(ASSIGNED TASK) A faithful copy of every entry, with the pictures removed, is what is needed here.

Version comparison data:
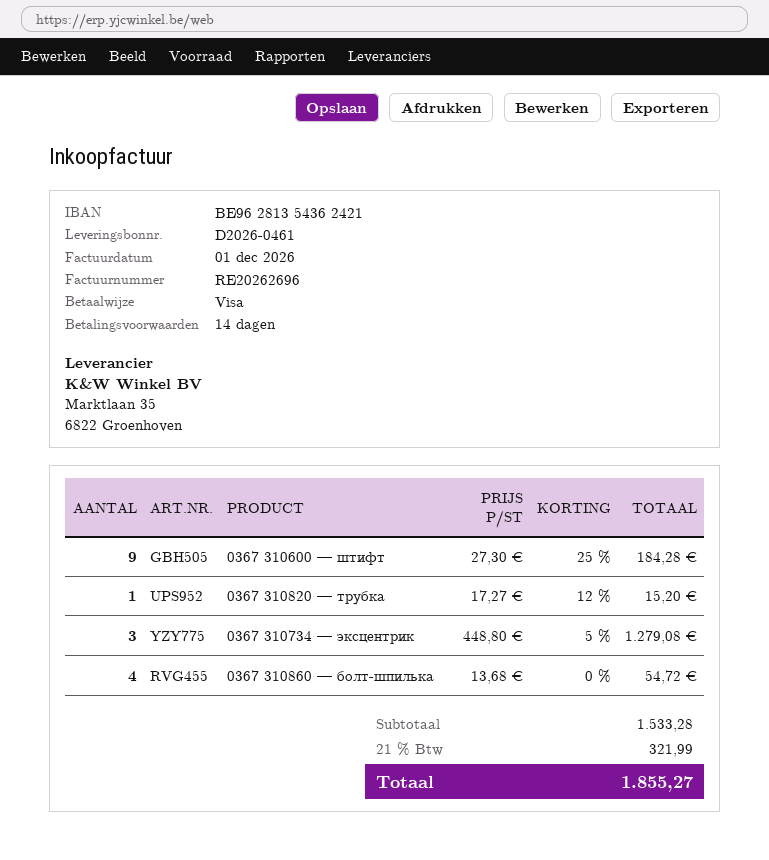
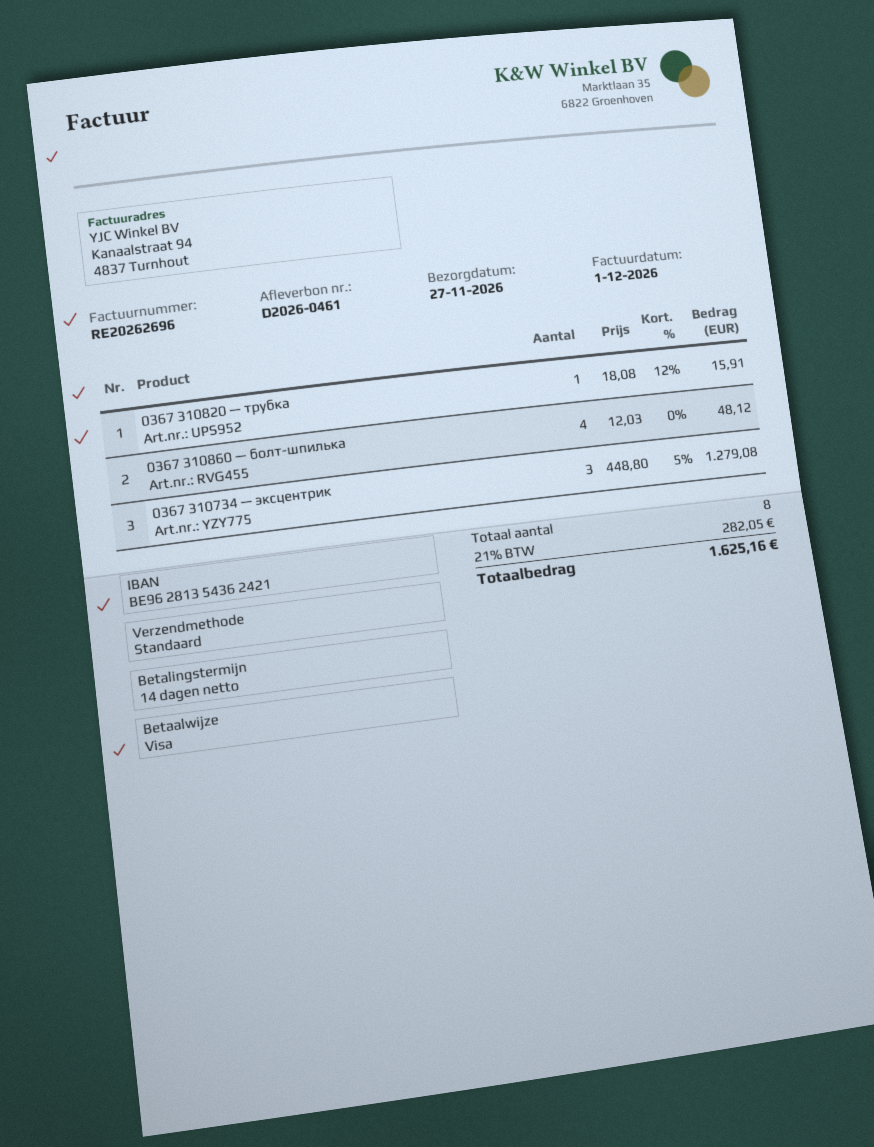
0367 310600 — штифт: 9 x 27.30 - 25% = 184.28 -> none
0367 310820 — трубка: 1 x 17.27 - 12% = 15.20 -> 1 x 18.08 - 12% = 15.91
0367 310860 — болт-шпилька: 4 x 13.68 = 54.72 -> 4 x 12.03 = 48.12
tax: 21% = 321.99 -> 21% = 282.05
total: 1855.27 -> 1625.16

(THE COMPLETED TASK)
0367 310600 — штифт: 9 x 27.30 - 25% = 184.28 -> none
0367 310820 — трубка: 1 x 17.27 - 12% = 15.20 -> 1 x 18.08 - 12% = 15.91
0367 310860 — болт-шпилька: 4 x 13.68 = 54.72 -> 4 x 12.03 = 48.12
tax: 21% = 321.99 -> 21% = 282.05
total: 1855.27 -> 1625.16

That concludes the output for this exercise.